From the line containing "(307, 444) none -> [54,401,64,403] ..." to the end of the listing, write out every line exactly; leave out everything else.

── INFORMATION ──

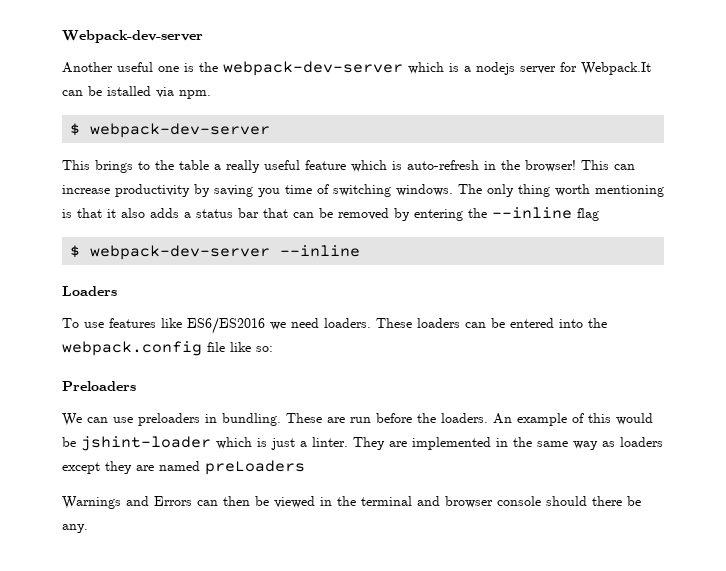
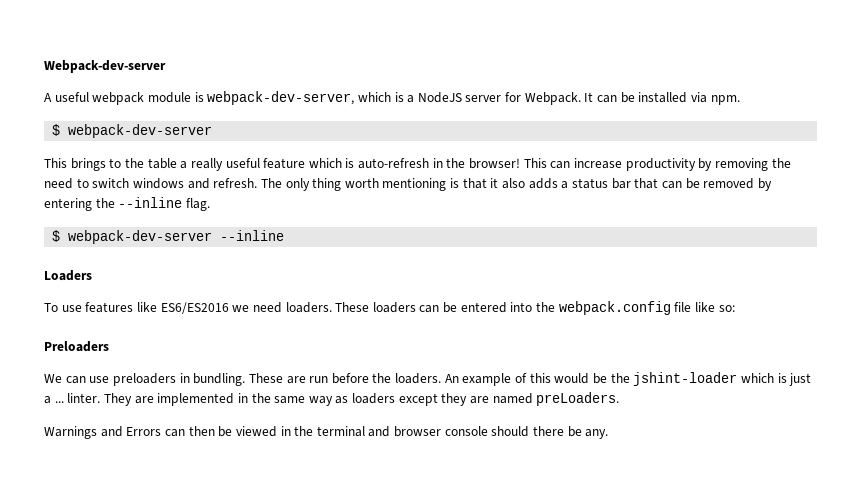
[62,61,403,76] Another useful one is the webpack-dev-server -> [44,91,355,105] A useful webpack module is webpack-dev-server,
[476,62,515,75] nodejs -> [417,92,462,103] NodeJS
[581,62,651,75] [62,86,151,96] Webpack.It can be istalled -> [524,92,688,105] Webpack. It can be installed
[214,184,453,197] saving you time of switching windows. -> [714,158,791,171] [44,178,258,189] removing the need to switch windows and refresh.
[577,208,599,221] flag -> [185,198,210,211] flag.
(76, 442) none -> [610,373,630,383] the
(307, 444) none -> [54,401,64,403] ...
[205,460,305,475] preLoaders -> [536,392,620,406] preLoaders.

───

*ANSWER TO THE EXERCISE*
(307, 444) none -> [54,401,64,403] ...
[205,460,305,475] preLoaders -> [536,392,620,406] preLoaders.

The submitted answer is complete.